Toronto Star

Irish PM to apologize for treatment of unwed mothers

- JILL LAWLESS

LONDON— Ireland’s prime minister said Tuesday that the country must “face up to the full truth of our past,” as a longawaite­d report recounted decades of harm done by church- run homes for unmarried women and their babies, where thousands of infants died.

Prime Minister Micheal Martin said young women and their children had paid a heavy price for Ireland’s “perverse religious morality” in past decades. “We had a completely warped attitude to sexuality and intimacy. Young mothers and their sons and daughters paid a terrible price for that dysfunctio­n,” he said.

Martin said he would make a formal apology on behalf of the state in Ireland’s Parliament on Wednesday.

The final report of an inquiry into the mother- and- baby homes said that 9,000 children died in 18 different mother and baby homes during the 20th century.

Fifteen per cent of all children in the homes died, almost double the nationwide infant mortality rate, the report said.
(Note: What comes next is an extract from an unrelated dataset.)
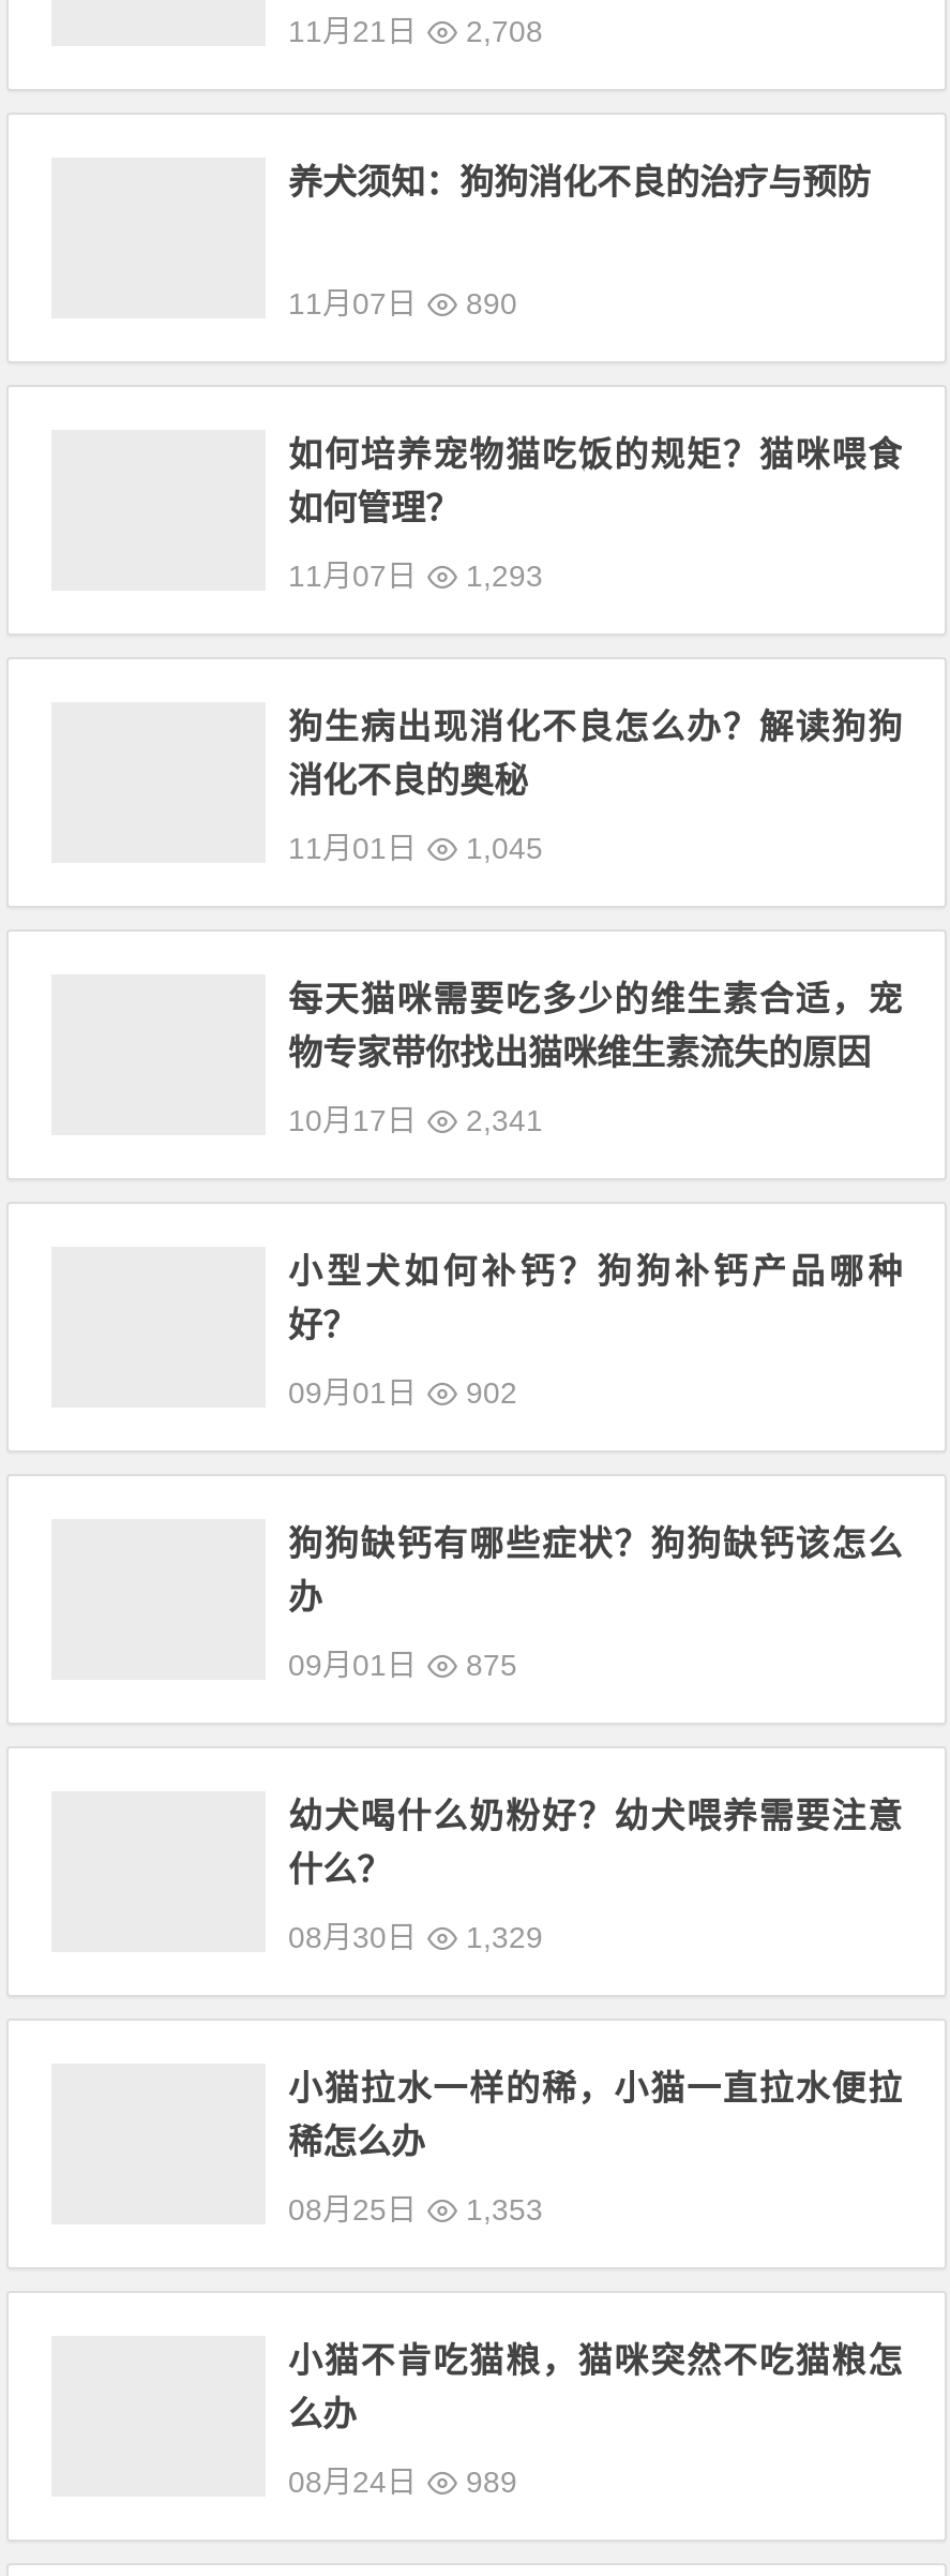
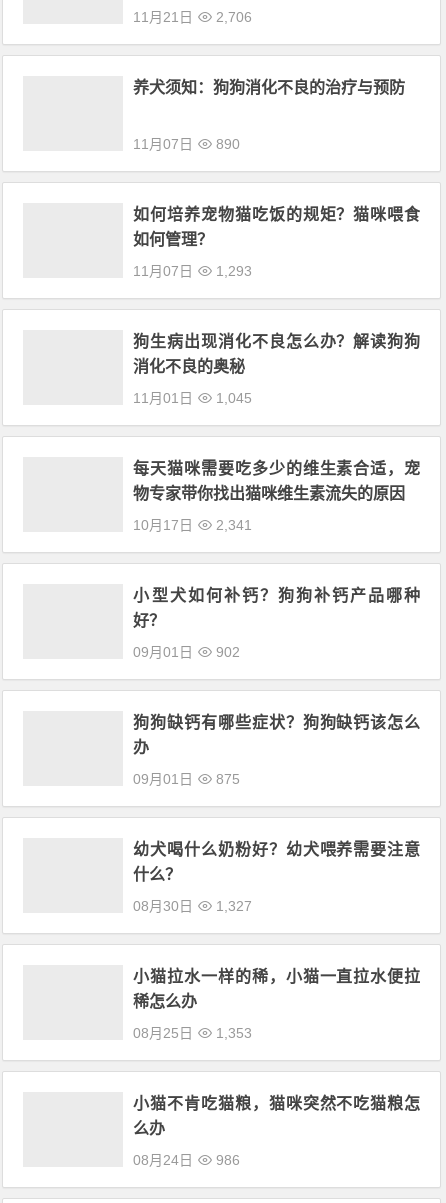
[288,14,543,48] 11月21日 2,708 -> [134,9,252,25] 11月21日 2,706
[288,1920,543,1954] 08月30日 1,329 -> [134,898,252,914] 08月30日 1,327
[288,2465,517,2499] 08月24日 989 -> [134,1152,240,1168] 08月24日 986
Major causes included respirator­y infections and gastroente­ritis, otherwise known as the stomach flu.

The report said “the very high mortality rates were known to local and national authoritie­s at the time and were recorded in official publicatio­ns.” But, the document went on, “there is no evidence of public concern being expressed about conditions in mother and baby homes or about the appalling mortality among the children born in these homes, even though many of the facts were in the public domain.”

The inquiry is part of a process of reckoning in overwhelmi­ngly Roman Catholic Ireland with a history of abuses in church- run institutio­ns, including the shunning and shaming of unwed mothers, many of whom were pressured into giving up babies for adoption.